Are Humans Naturally Peaceful or Violent?
A different question allows us to cultivate the best qualities of human beings.
Posted Oct 11, 2019
We humans have a penchant for either/or choices. Whether in politics (red vs. blue, capitalist vs. socialist), religion (heaven vs. hell, Christianity vs. Islam, etc.), or framed in the media (jobs vs. the environment, Left vs. Right), we often choose our camp and take a side.
But either/or thinking isn’t usually helpful if our goal is to increase our knowledge, build understanding, collaborate with others, solve problems, and create a more peaceful world. Dichotomous thinking tends to hinder conversation and the exploration of creative possibilities. Side-taking often constrains the search for what is actually true and leads us to dig in our heels and shore up evidence for our side, rather than remain open to a variety of perspectives and find deeper and more nuanced perspectives.
So why did I title this post as an either/or? Because knowing our penchant for side-taking, I thought it would be more likely to generate readers. Yes, my title is clickbait; I actually think the question is silly.
And yet, the reason the title may attract readers is because so many people have a strong opinion on this question. Some argue that humans are inherently aggressive, violent, and competitive, cooperating only for personal gain, while others believe that humans are inherently compassionate, peaceful, and loving, acting aggressively and violently only in unnatural circumstances or when they are afraid.
Isn’t it more reasonable to perceive humans as capable of horrific cruelty and violence as well as astonishing altruism and peaceful collaboration (and everything in between), and to notice that the great majority of the time we get along pretty well, while remaining imperfectly kind, unintentionally inconsiderate, self-serving and helpful in near-equal measure? Humans can even be cooperative and competitive simultaneously. Think of team sports, in which we collaborate peacefully with our teammates to compete (sometimes violently) with another team.

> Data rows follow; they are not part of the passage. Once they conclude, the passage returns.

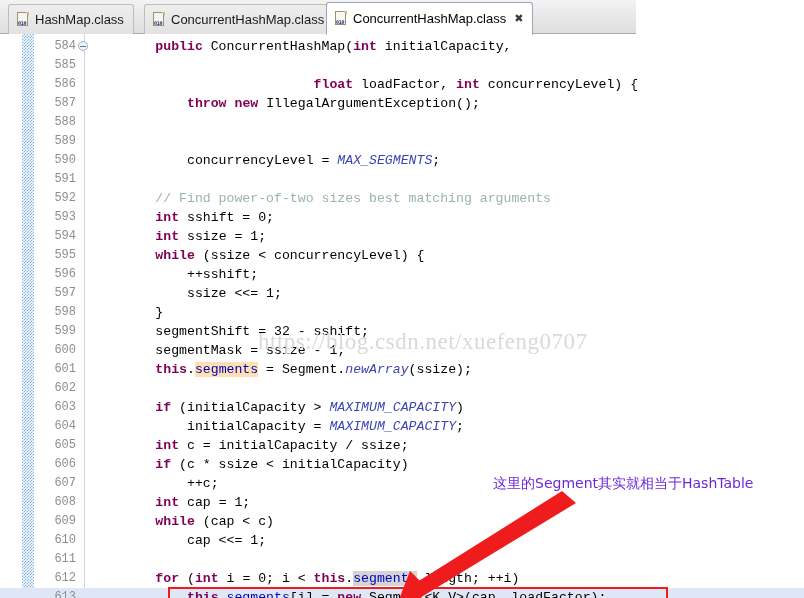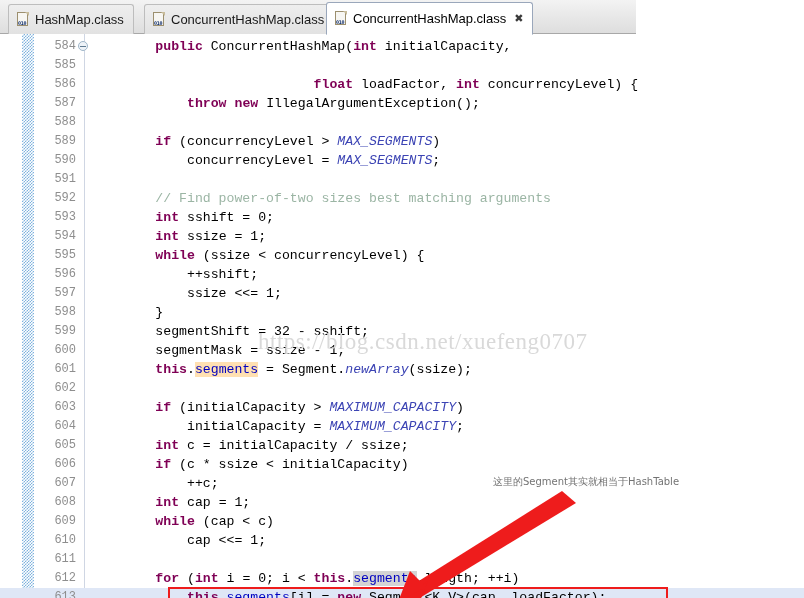--- a/index.html
+++ b/index.html
@@ -266,7 +266,6 @@
       </div>
       <div class="row" style="top: 98px;">
         <div class="lineno">589</div>
-        <div class="code">        <span class="kw">if</span> (concurrencyLevel &gt; <span class="stat">MAX_SEGMENTS</span>)</div>
       </div>
       <div class="row" style="top: 117px;">
         <div class="lineno">590</div>

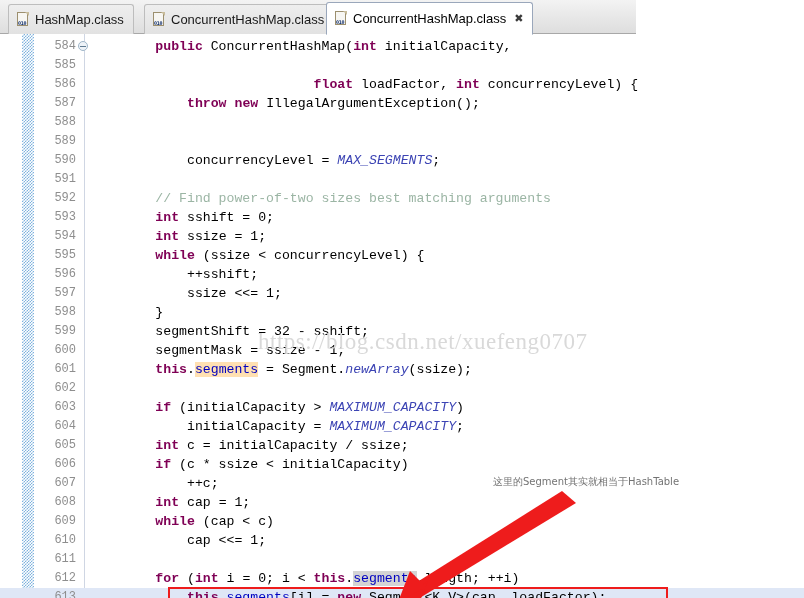--- a/index.html
+++ b/index.html
@@ -189,8 +189,8 @@
     position: absolute;
     left: 493px; top: 441px;
     font-family: "DejaVu Sans", sans-serif;
-    font-size: 10px;
-    color: #737373;
+    font-size: 14px;
+    color: #6d28d9;
     white-space: nowrap;
   }
   #arrow-svg {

But what remains true, no matter where one falls on the “What is humanity’s essential nature?” spectrum, is that we are capable of nurturing, reinforcing, and cultivating our more peaceful natures (which is what humane education seeks to do), and that we can also become violent based on the situations and systems in which we find ourselves, as demonstrated by the Stanford Prison Experiment and the Milgram Experiment.
The important question isn’t “What is our inherent nature?” but rather, “How can we cultivate the best qualities of human beings in ourselves and others?”
Here are some answers to that question:
- Practice mindfulness, Naikan, or some other reflective practice that reinforces awareness of our impacts on others. This might include passage meditation, during which we might recite passages, poems, or scriptures that call upon us to be more peaceful, kind, and generous.
- Identify the qualities that you consider to be among humanity’s best. Write them down. Choose one each week to embody to your fullest extent. Keep a journal of the effects on yourself and others. Reflect at the end of the week about the impacts of this practice.
- Complete this self-reflective questionnaire and allow it to help you put your values into practice in more far-reaching ways over time.
- Assess the true price of your everyday choices, from what you eat, wear, and buy, to the energy you consume. To do this, choose an item/food that you regularly use or consume and ask and research the answers to these two questions:
1. What are the effects of this item (positive and negative) on people, nonhuman animals, and the environment?
2. What alternative(s) might do more good and less harm?
With your new knowledge, you will be able to make more informed, compassionate, and peaceful choices.
- Commit to never sharing or posting hateful, violent, hurtful, or even snarky comments and memes on the Internet. This is much harder than it seems because we are more inclined to express ourselves less kindly and politely in writing than in person. After making this commitment, take the next step and practice posting truly respectful responses whenever you disagree and feel reactive online.
- Have conversations with people who hold views that conflict with your own, with the agreed-upon intention to communicate respectfully, build understanding, and find common ground.
The more we practice anything, the better we get at it. So why not practice peacefulness and kindness as often as possible?